> **About this task**
Using the data below, return all lines in which "funções" appears.

> **Extracted data entries**
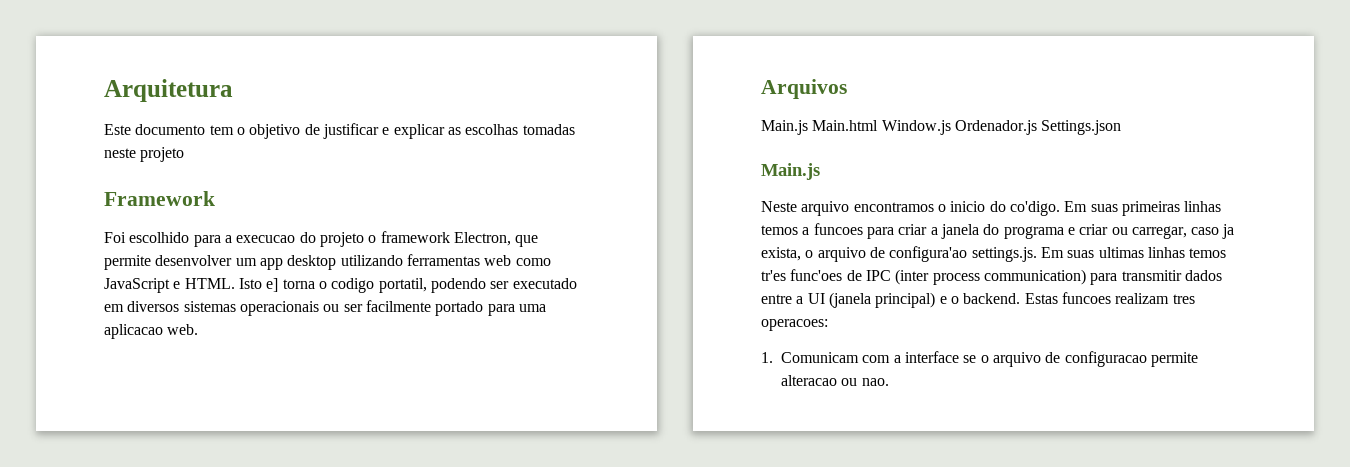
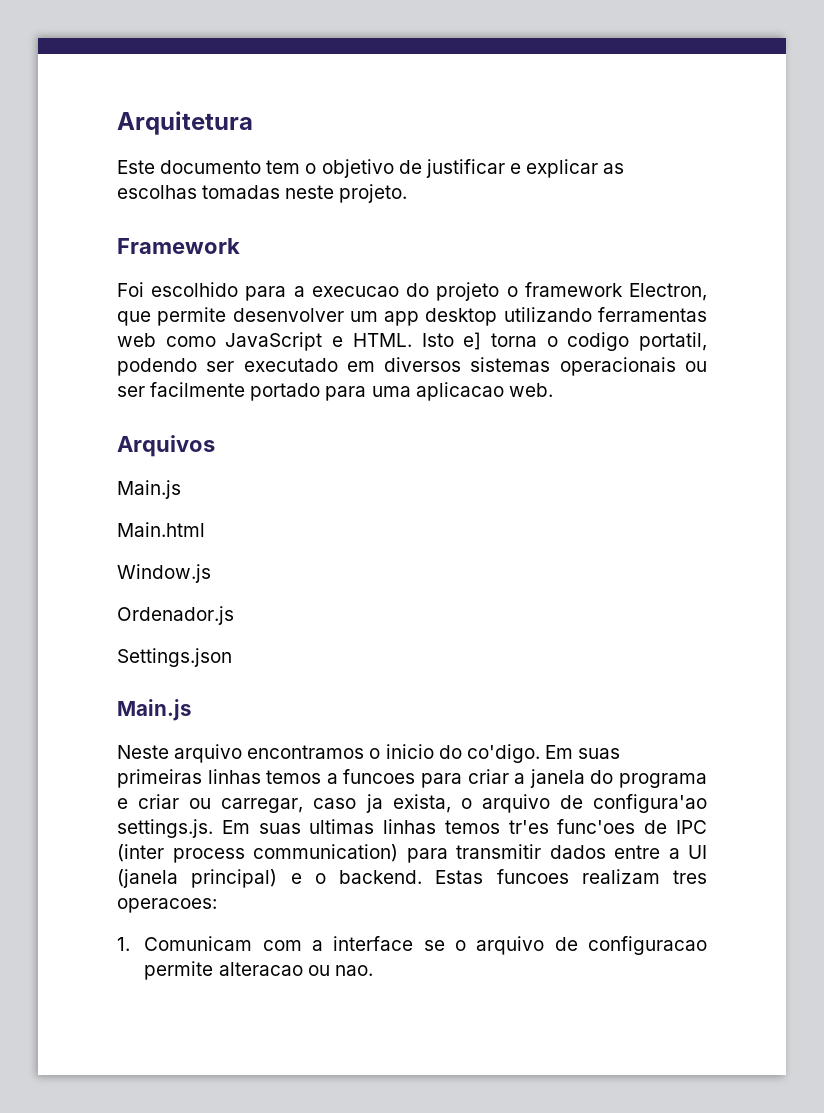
- Este documento tem o objetivo de justificar e explicar as escolhas tomadas neste projeto
+ Este documento tem o objetivo de justificar e explicar as escolhas tomadas neste projeto.
  Arquivos
- Main.js Main.html Window.js Ordenador.js Settings.json
+ Main.js
+ Main.html
+ Window.js
+ Ordenador.js
+ Settings.json

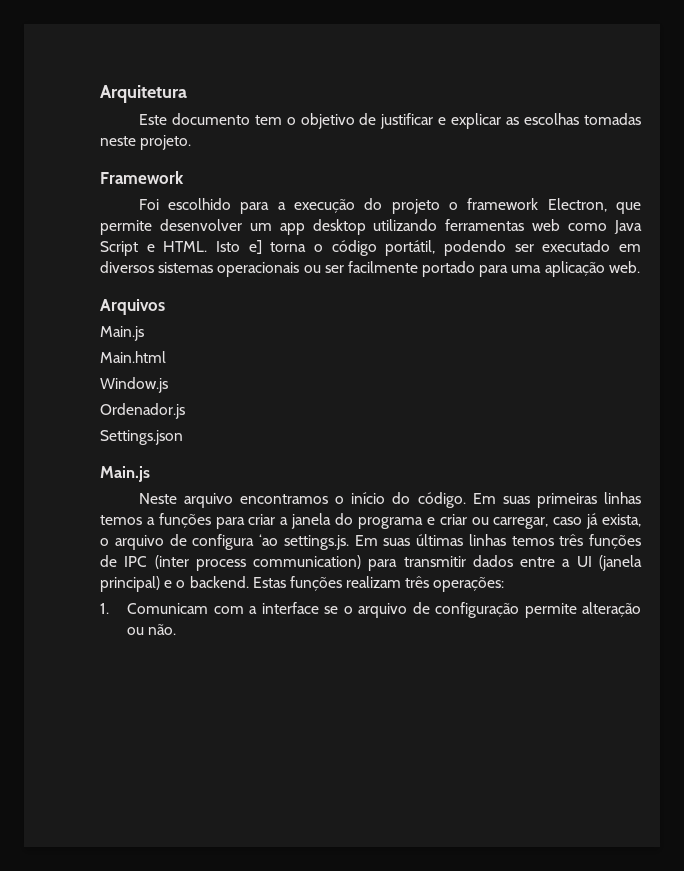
- Foi escolhido para a execucao do projeto o framework Electron, que permite desenvolver um app desktop utilizando ferramentas web como JavaScript e HTML.
+ Foi escolhido para a execução do projeto o framework Electron, que permite desenvolver um app desktop utilizando ferramentas web como Java Script e HTML.
- Isto e] torna o codigo portatil, podendo ser executado em diversos sistemas operacionais ou ser facilmente portado para uma aplicacao web.
+ Isto e] torna o código portátil, podendo ser executado em diversos sistemas operacionais ou ser facilmente portado para uma aplicação web.
- Neste arquivo encontramos o inicio do co'digo.
+ Neste arquivo encontramos o início do código.
- Em suas primeiras linhas temos a funcoes para criar a janela do programa e criar ou carregar, caso ja exista, o arquivo de configura'ao settings.js. Em suas ultimas linhas temos tr'es func'oes de IPC (inter process communication) para transmitir dados entre a UI (janela principal) e o backend.
+ Em suas primeiras linhas temos a funções para criar a janela do programa e criar ou carregar, caso já exista, o arquivo de configura ‘ao settings.js. Em suas últimas linhas temos três funções de IPC (inter process communication) para transmitir dados entre a UI (janela principal) e o backend.
- Estas funcoes realizam tres operacoes:
+ Estas funções realizam três operações:
- 1. Comunicam com a interface se o arquivo de configuracao permite alteracao ou nao.
+ 1. Comunicam com a interface se o arquivo de configuração permite alteração ou não.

> **Task output**
+ Em suas primeiras linhas temos a funções para criar a janela do programa e criar ou carregar, caso já exista, o arquivo de configura ‘ao settings.js. Em suas últimas linhas temos três funções de IPC (inter process communication) para transmitir dados entre a UI (janela principal) e o backend.
+ Estas funções realizam três operações:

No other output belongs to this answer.